Inner city youth are often cast off as failures and drop outs who cause destruction in their communities. But the Earth Conservation Corps is trying to channel that energy. They are a youth development and environmental restoration organization based in Southeast Washington D.C. The Corpos employs troubled young adults from the area and puts them to work cleaning up the Anacostia river. The Anacostia river is not only one of the nation’s most polluted rivers but also runs through one of the city’s most dangerous neighborhoods; Anacostia.
Located only a few blocks away from the US Capitol, Anacostia is choked by high crime, poverty, and heavy pollution. It isn’t surprising that the river has just as many problems. About 20,000 tons of trash are dumped in the river each year and every time it rains in the district, raw sewage overflows into the river resulting in a total of two billion gallons of raw sewage every year.
Corps members, who often come from criminal backgrounds, clean up debris, educate community youth about native wildlife and the environment, and investigate to find pollution sources. Over 400 students have graduated from the Earth Conservation Corps. While in the program, members are paid minimum wage, given health insurance, and receive a $5,000 scholarship if they choose to go onto college.

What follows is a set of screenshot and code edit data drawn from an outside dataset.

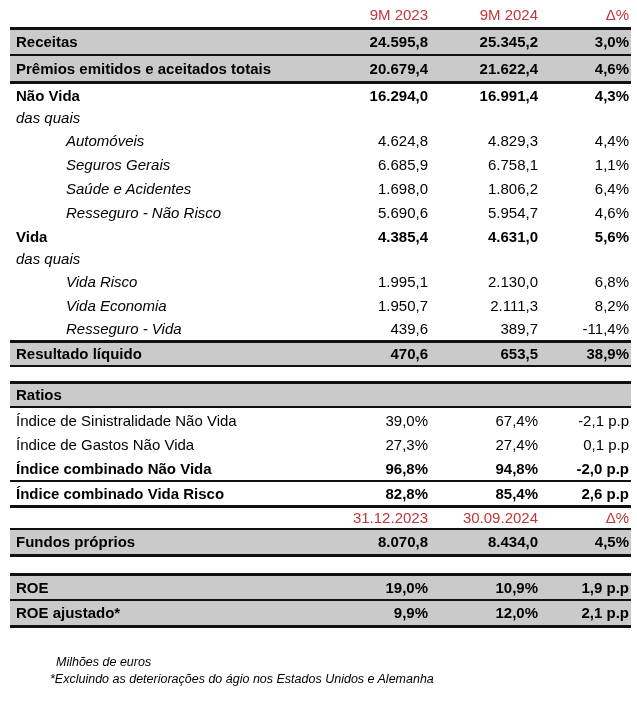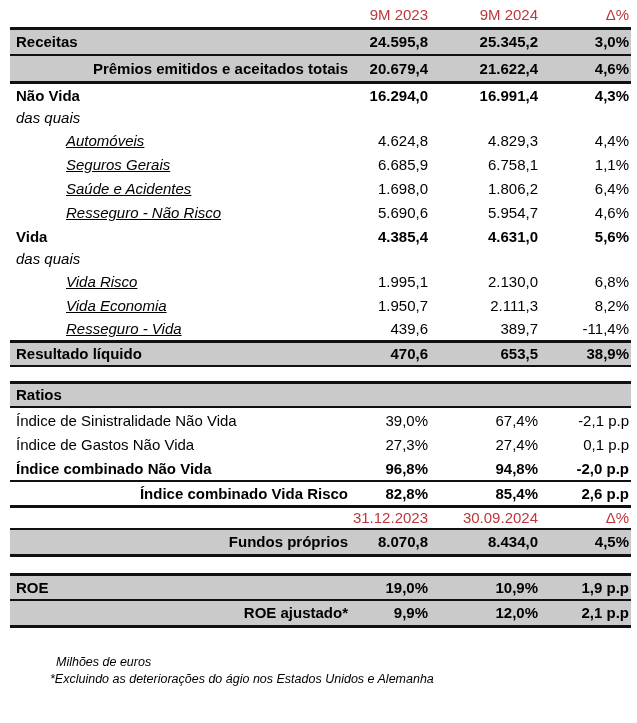--- a/index.html
+++ b/index.html
@@ -40,7 +40,7 @@
   tr.red td { color: var(--accent-red); }
 
   tr.bt3 td { border-top: 3px solid var(--line); }
-  tr.bb3 td { border-bottom: 3px solid var(--line); text-align: right; }
+  tr.bb3 td { border-bottom: 3px solid var(--line); }
   tr.bb2 td { border-bottom: 2px solid var(--line); }
 
   tr.h27 td { height: 27px; }

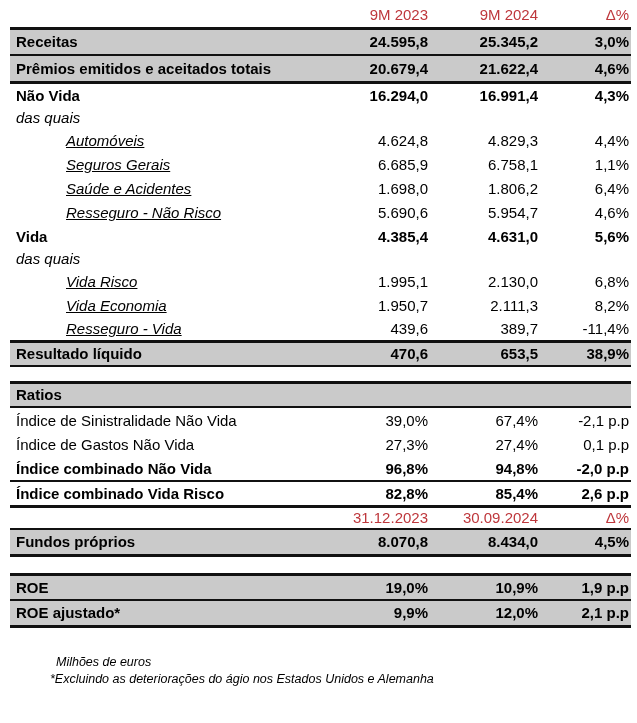--- a/index.html
+++ b/index.html
@@ -36,7 +36,7 @@
   tr.gray td { background: var(--row-gray); }
   tr.b td { font-weight: 700; margin-left: 16px; }
   tr.it td.lbl { font-style: italic; }
-  tr.ind td.lbl { padding-left: 56px; text-decoration: underline; }
+  tr.ind td.lbl { padding-left: 56px; }
   tr.red td { color: var(--accent-red); }
 
   tr.bt3 td { border-top: 3px solid var(--line); }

But they can’t save everyone. The Earth Conservation Corps has lost at least one member each year, many of which were the result of violence. Diamond Teague, a 19 year old who completed 7 months in the ECC was murdered in 2003. He was shot in the head while he was sitting on his front porch. Another member, Aaron Teeter, was a high school dropout and former drug dealer before he joined ECC. When he became a member, he became interested in journalism and video making. But he too was shot in the head while sitting on his front stoop.
The Earth Conservation Corps now documents all of it’s activities on video in hopes to tell the world about not only the environmental injustice in Anacostia but also the harsh realities young adults face every day.